Gritos. Oscuridad. Terror. La mujer de negro, dirigida por Rebeca Valls, se representa estos días en el Teatro Alcázar de Madrid. Esta adaptación teatral del inquietante relato de Susan Hill, llevada a escena por Stephen Mallatratt, propone mucho más que una narración de fantasmas. Es una celebración del propio hecho teatral.
La propuesta, con la intención de desmarcarse tanto del libro original como de sus versiones cinematográficas, apela al metateatro: un actor profesional es contratado por un abogado para representar una historia que este necesita contar y exorcizar, en la que fue testigo de la maldad de un ente espectral durante una visita profesional a una remota localidad. Lo que sigue es una función dentro de la función, donde los intérpretes encarnan, ensayan y reconstruyen la tragedia personal del protagonista.

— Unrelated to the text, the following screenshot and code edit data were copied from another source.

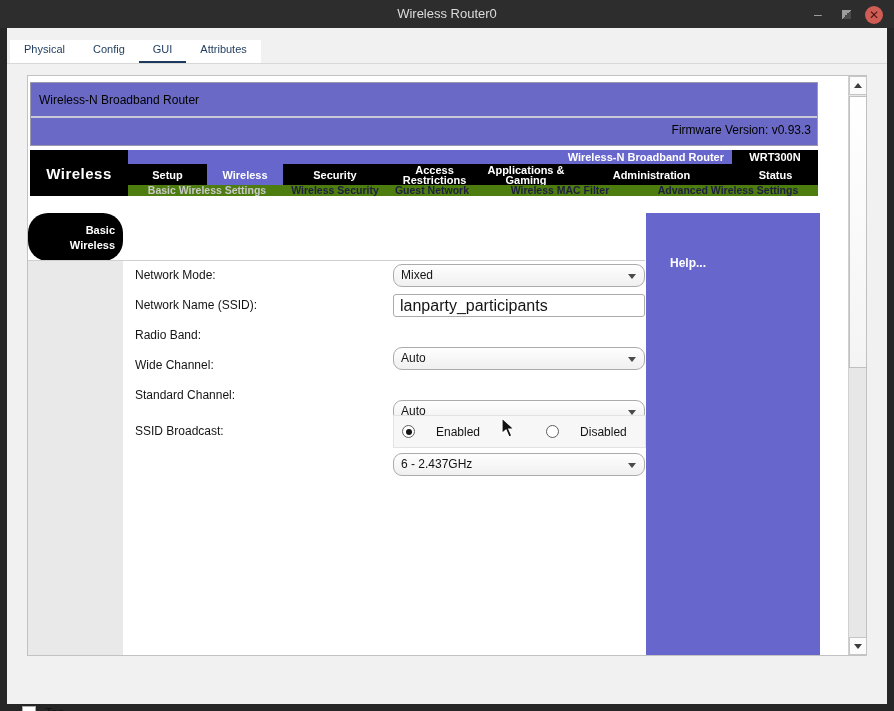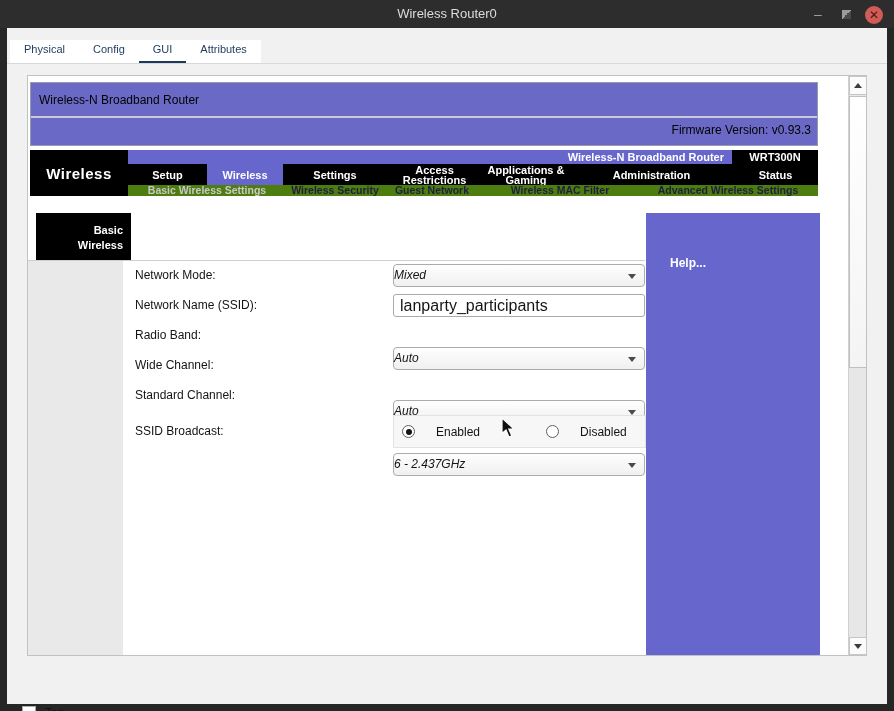--- a/index.html
+++ b/index.html
@@ -150,7 +150,7 @@
           <div class="nav-rowB">
             <div class="nav-item w-setup">Setup</div>
             <div class="nav-item w-wireless active">Wireless</div>
-            <div class="nav-item w-security">Settings</div>
+            <div class="nav-item w-security">Security</div>
             <div class="nav-item w-access">Access Restrictions</div>
             <div class="nav-item w-apps">Applications &amp; Gaming</div>
             <div class="nav-item w-admin">Administration</div>

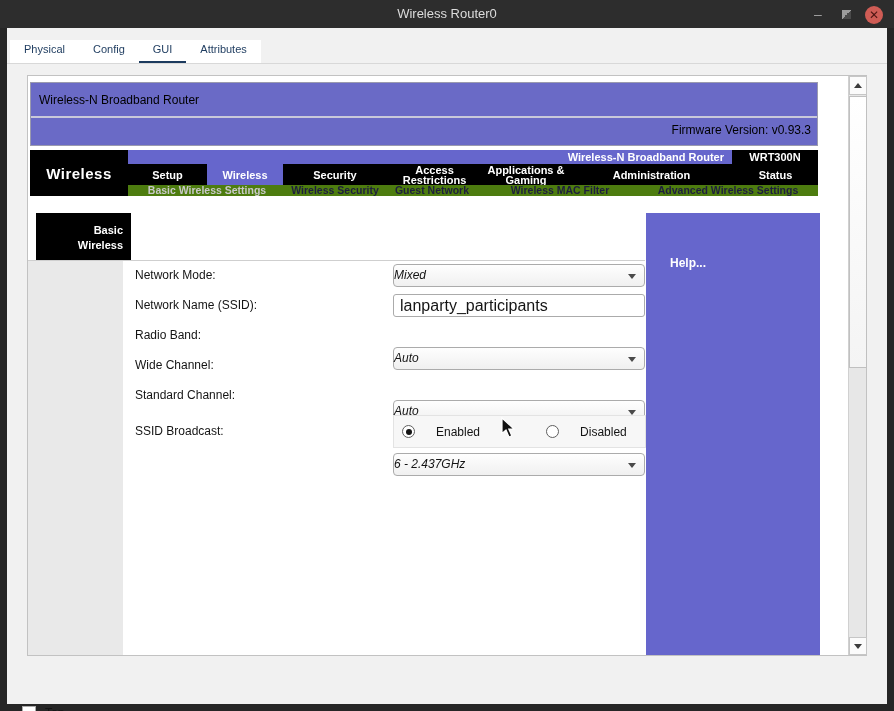--- a/index.html
+++ b/index.html
@@ -61,8 +61,8 @@
   .sub-item.active { color:#c9c9c9; }
 
   
-  .section-box { position:absolute; left:8px; top:137px; width:95px; height:48px; background:#000;
-    color:#fff; font-size:11px; font-weight:bold; text-align:right; padding:10px 8px 0 0; line-height:15px; }
+  .section-box { position:absolute; left:0; top:137px; width:95px; height:48px; background:#000;
+    color:#fff; font-size:11px; font-weight:bold; text-align:right; padding:10px 8px 0 0; line-height:15px;border-radius:20px; }
   .page-divider { position:absolute; left:0; top:184px; width:617px; height:1px; background:#cfcfcf; }
   .sidebar { position:absolute; left:0; top:185px; width:95px; height:394px; background:#e9e9e9; }
   .help-panel { position:absolute; left:618px; top:137px; width:174px; height:442px; background:#6666cc; }

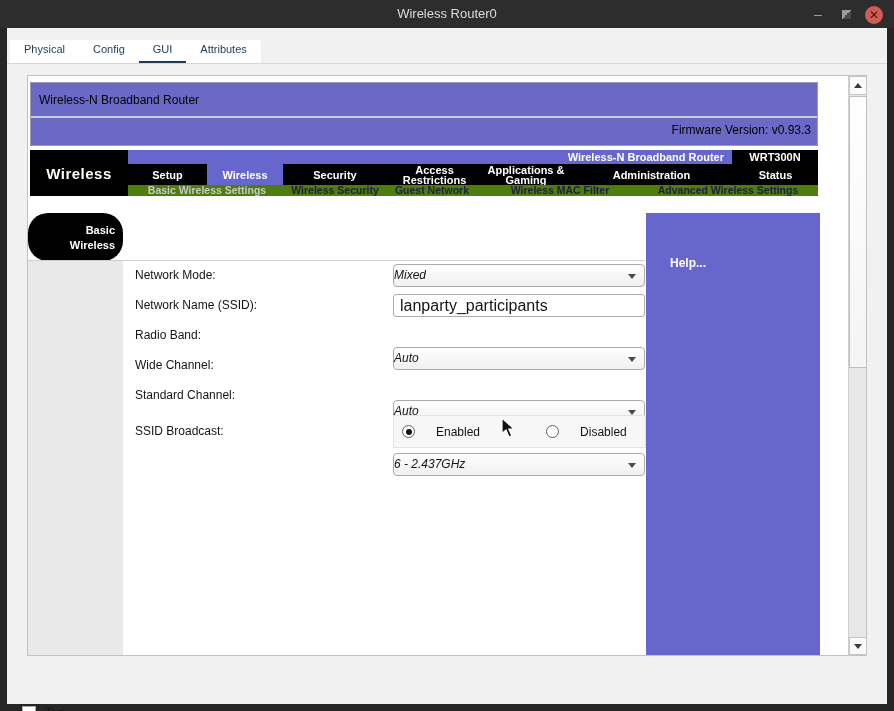--- a/index.html
+++ b/index.html
@@ -71,8 +71,8 @@
   
   .form-label { position:absolute; left:107px; width:250px; font-size:12px; color:#141414; line-height:23px; }
   .ctl { position:absolute; left:365px; width:252px; height:23px; }
-  .combo { border:1px solid #ababab; border-radius:4px; background:linear-gradient(#fefefe,#f0f0f0);
-    font-size:12px; color:#141414; line-height:21px; position:relative;font-style:italic; }
+  .combo { border:1px solid #ababab; border-radius:9px; background:linear-gradient(#fefefe,#f0f0f0);
+    font-size:12px; color:#141414; line-height:21px; padding-left:7px; position:relative; }
   .combo .arrow { position:absolute; right:8px; top:9px; width:0; height:0;
     border-left:4px solid transparent; border-right:4px solid transparent; border-top:5px solid #4a4a4a; }
   .textbox { border:1px solid #ababab; border-radius:3px; background:#fff; font-size:16px; color:#141414;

Esta estructura de muñecas rusas convierte a la obra en un brillante ejercicio de metateatro, en el que lo que resalta es el pacto implícito entre actor y espectador: se convoca al público a imaginar aquello que no está —desde un carruaje tirado por un caballo hasta el denso mar o la niebla—, y esa imaginación se convierte en uno de los grandes recursos del montaje.

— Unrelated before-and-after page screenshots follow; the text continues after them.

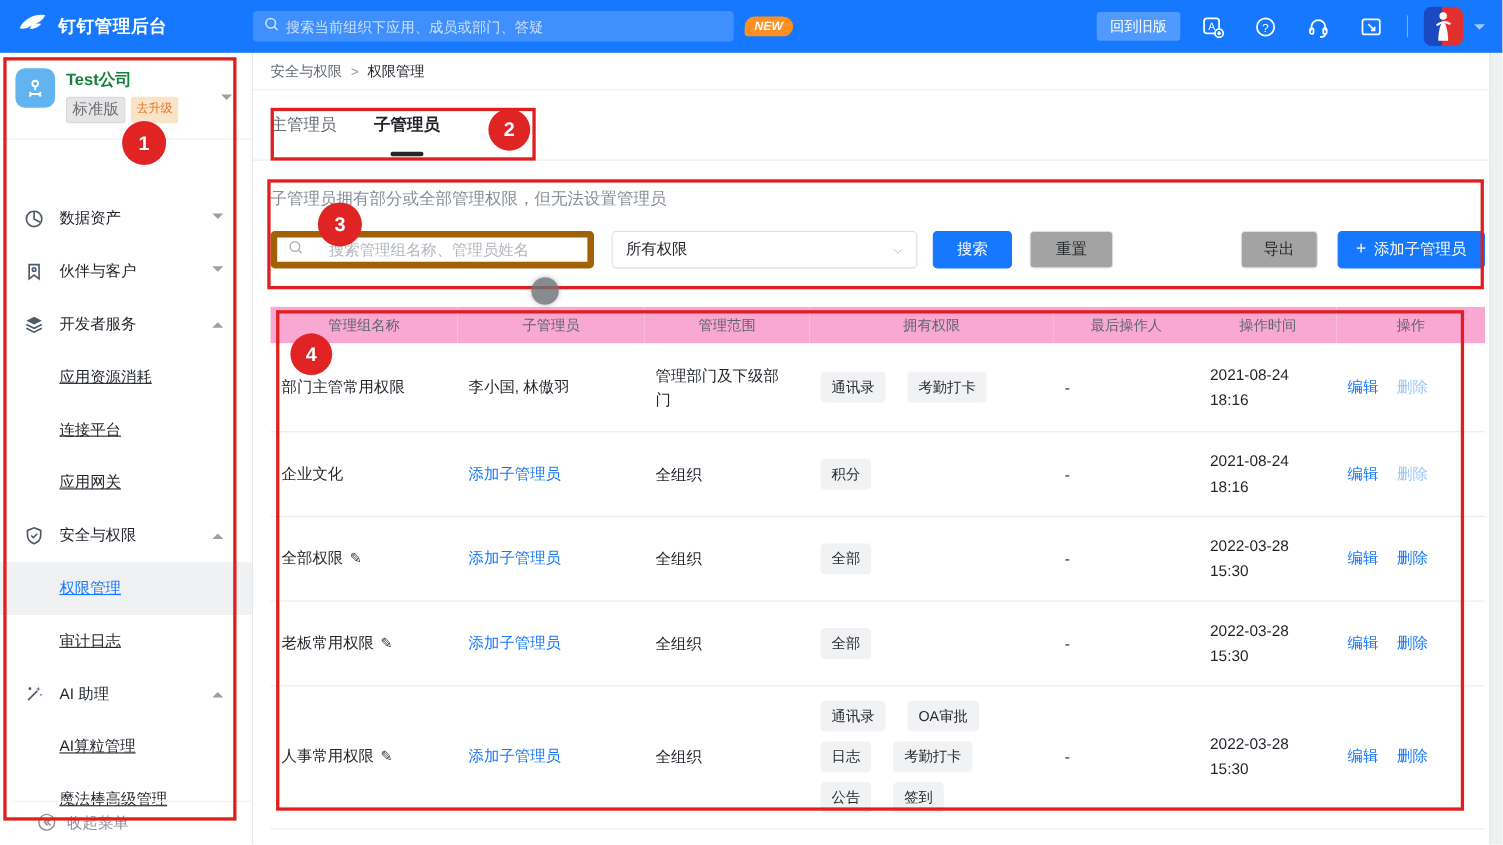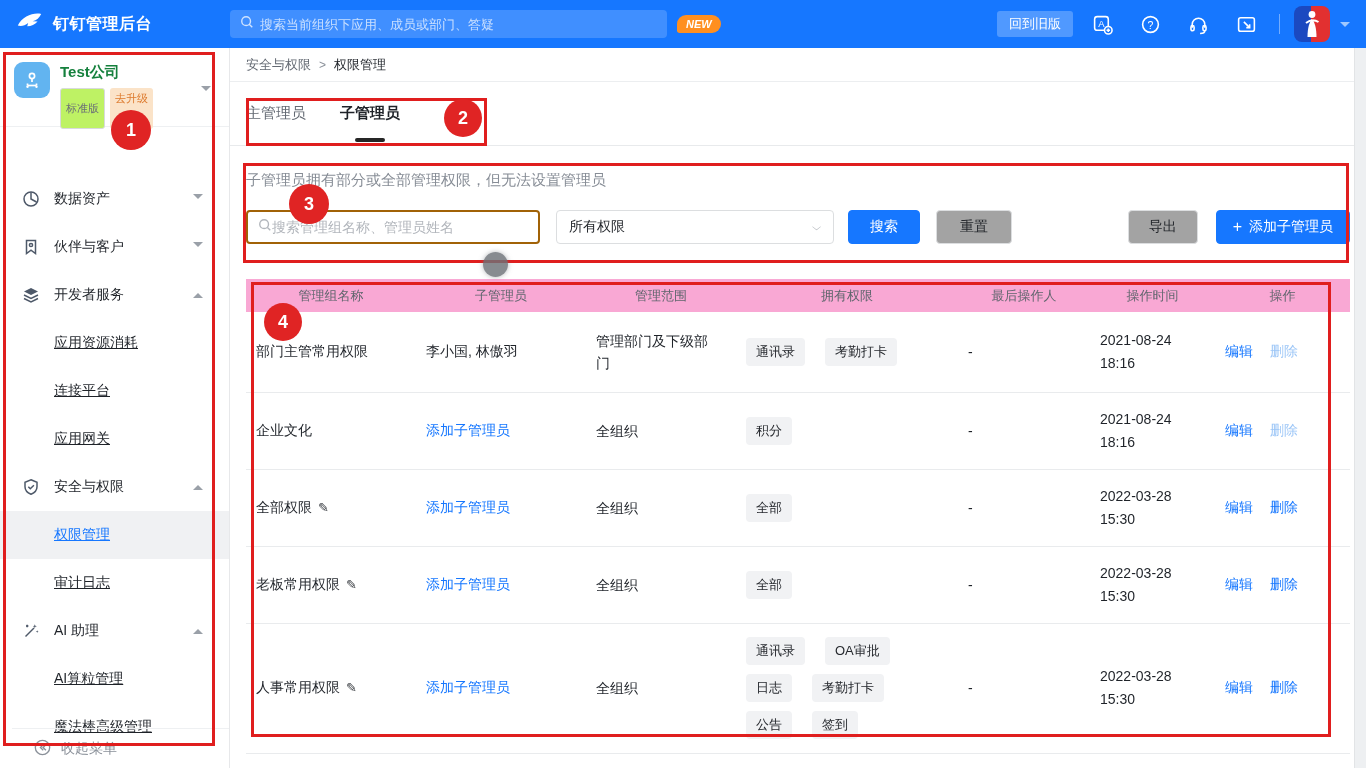--- a/index.html
+++ b/index.html
@@ -36,7 +36,7 @@
   .company-info { padding-top:1px; }
   .company-name { font-size:15px; font-weight:600; color:#15803d; }
   .company-badges { display:flex; gap:5px; margin-top:6px; }
-  .badge-std { font-size:11px; color:#6b7077; border:1px solid #d8dadd; border-radius:3px; padding:12px 5px; background:#bef264; }
+  .badge-std { font-size:14px; color:#6b7077; border:1px solid #d8dadd; border-radius:3px; padding:2px 5px; background:#e5e5e5; }
   .badge-up { font-size:11px; color:#dd7a2d; border-radius:3px; padding:3px 5px; background:#fbe3c8; cursor:pointer; }
   .company-caret { position:absolute; right:18px; top:38px; }
   .caret-down { width:0; height:0; border:5px solid transparent; border-top-color:#9aa0a8; display:inline-block; }

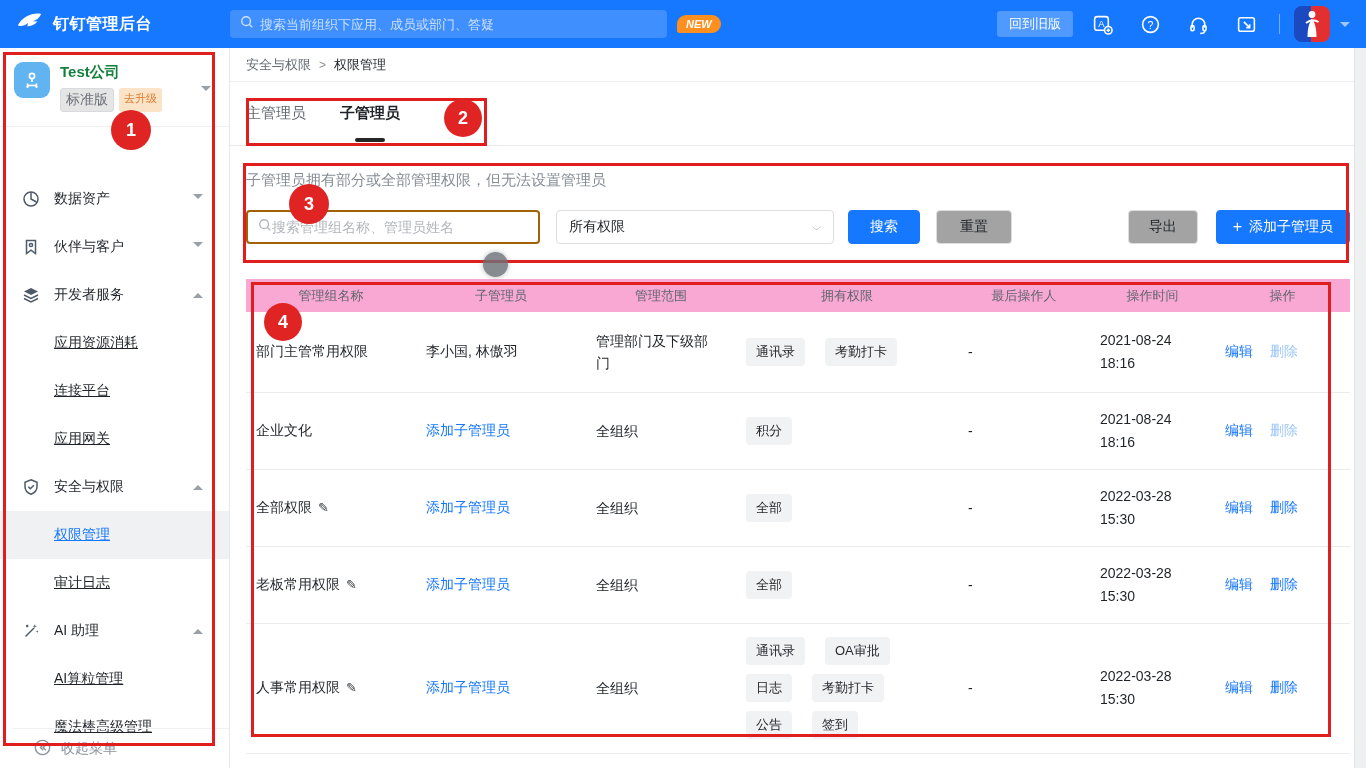--- a/index.html
+++ b/index.html
@@ -64,7 +64,7 @@
   .desc { margin:25px 16px 0; font-size:15px; color:#878d96; }
 
   .filter-row { display:flex; align-items:center; margin:20px 16px 0; }
-  .search-box { width:294px; height:34px; border:2px solid #a16207; border-radius:4px; display:flex; align-items:center; padding:0 10px; gap:0; background:#fff; }
+  .search-box { width:294px; height:34px; border:6px solid #a16207; border-radius:4px; display:flex; align-items:center; padding:0 10px; gap:23px; background:#fff; }
   .search-box input { flex:1; border:none; outline:none; font-size:14px; font-family:inherit; color:#1f2329; }
   .search-box input::placeholder { color:#b2b6bc; }
   .select-box { width:278px; height:34px; border:1px solid #dcdee0; border-radius:4px; display:flex; align-items:center; padding:0 12px; margin-left:16px; font-size:14px; color:#25282d; cursor:pointer; background:#fff; }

Pero, lejos de apoyarse solo en la palabra, esta versión hace un uso ejemplar de los elementos técnicos. El diseño sonoro de Víctor Lucas y el ilusionismo de Nacho Diago sostienen el terror como atmósfera constante. No buscan solo acompañar, sino que construyen el miedo desde lo invisible. Algunos momentos, incluso, logran sorprender con trucos inesperados que arrancan exclamaciones y sobresaltos. Por otro lado, el uso de efectos de ilusionismo impresiona e intensifica lo fantasmagórico del relato.

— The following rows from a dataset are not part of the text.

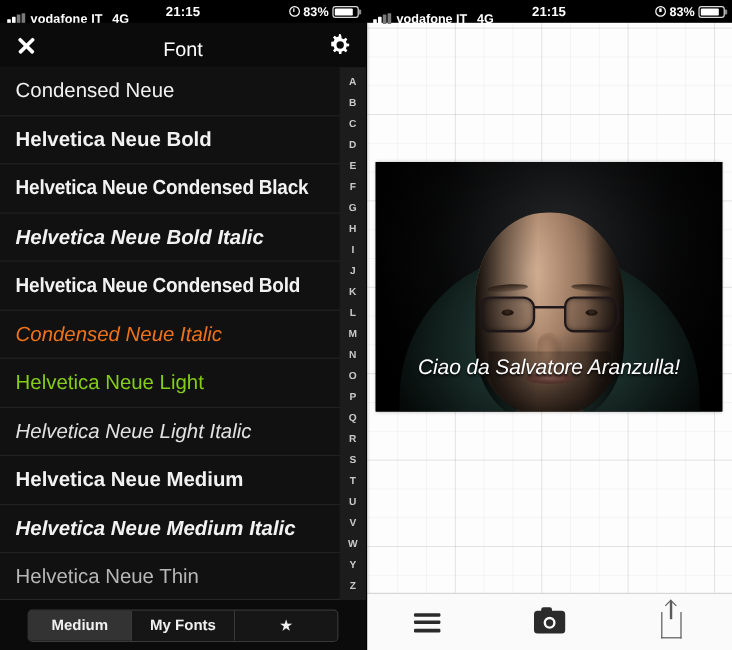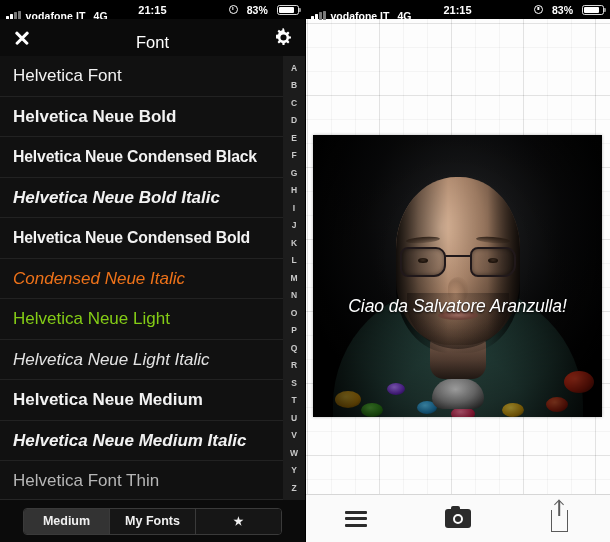--- a/index.html
+++ b/index.html
@@ -81,7 +81,7 @@
     margin-left: auto;
     display: flex;
     align-items: center;
-    gap: 9px;
+    gap: 3px;
     padding-right: 6px;
   }
   .lock-ico {

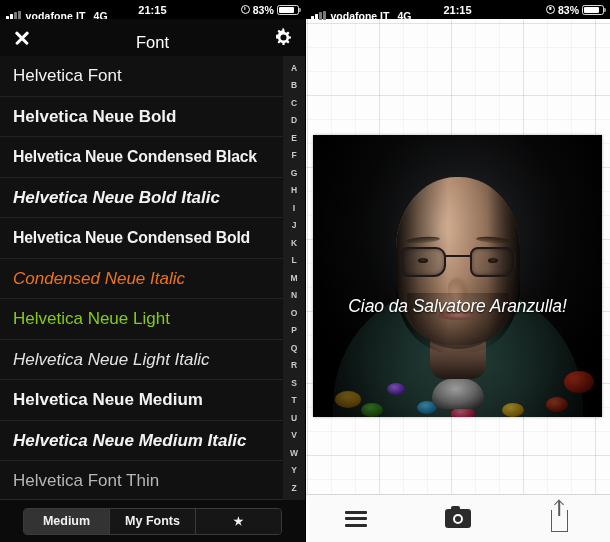--- a/index.html
+++ b/index.html
@@ -639,7 +639,7 @@
 
     <div class="font-list" id="font-list">
         <div class="font-row">
-          <span class="lbl st-regular">Helvetica Font</span>
+          <span class="lbl st-regular">Condensed Neue</span>
         </div>
         <div class="font-row">
           <span class="lbl st-bold">Helvetica Neue Bold</span>

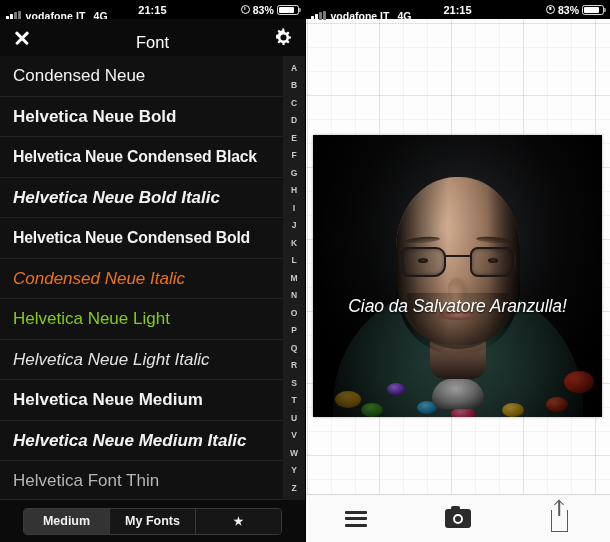--- a/index.html
+++ b/index.html
@@ -313,7 +313,7 @@
     left: 8px;
     top: 116px;
     width: 289px;
-    height: 282px;
+    height: 208px;
     background: #000;
     box-shadow: 0 0 3px rgba(0,0,0,0.28);
     overflow: hidden;

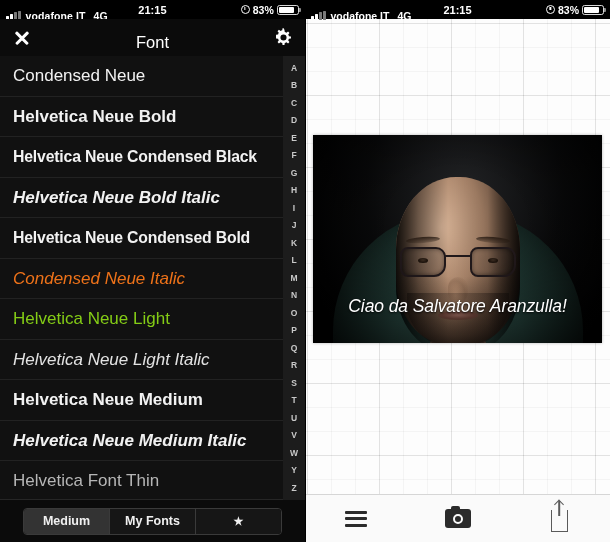--- a/index.html
+++ b/index.html
@@ -669,7 +669,7 @@
           <span class="lbl st-mediumitalic">Helvetica Neue Medium Italic</span>
         </div>
         <div class="font-row">
-          <span class="lbl st-thin">Helvetica Font Thin</span>
+          <span class="lbl st-thin">Helvetica Neue Thin</span>
         </div>
       </div>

En este juego, los actores se lucen. Jordi Ballester interpreta al actor que, a su vez, interpreta al protagonista del relato; mientras que Diego Braguinsky asume el rol de Kipps original, quien se convierte en narrador, testigo y en todos los personajes secundarios que pueblan la historia. Ambos, comprometidos con sus papeles, construyen una dupla actoral que consigue sumergir a los espectadores en una historia fascinante, llena de matices.
La mujer de negro es, así, mucho más que una obra de miedo. Es una declaración de amor al teatro, a su capacidad de sugestión y de invención compartida. Es también una apuesta por un género poco explorado en la escena española —el terror— y consigue reinventar una historia conocida para que el miedo emerja, con fuerza, en la oscuridad de la sala.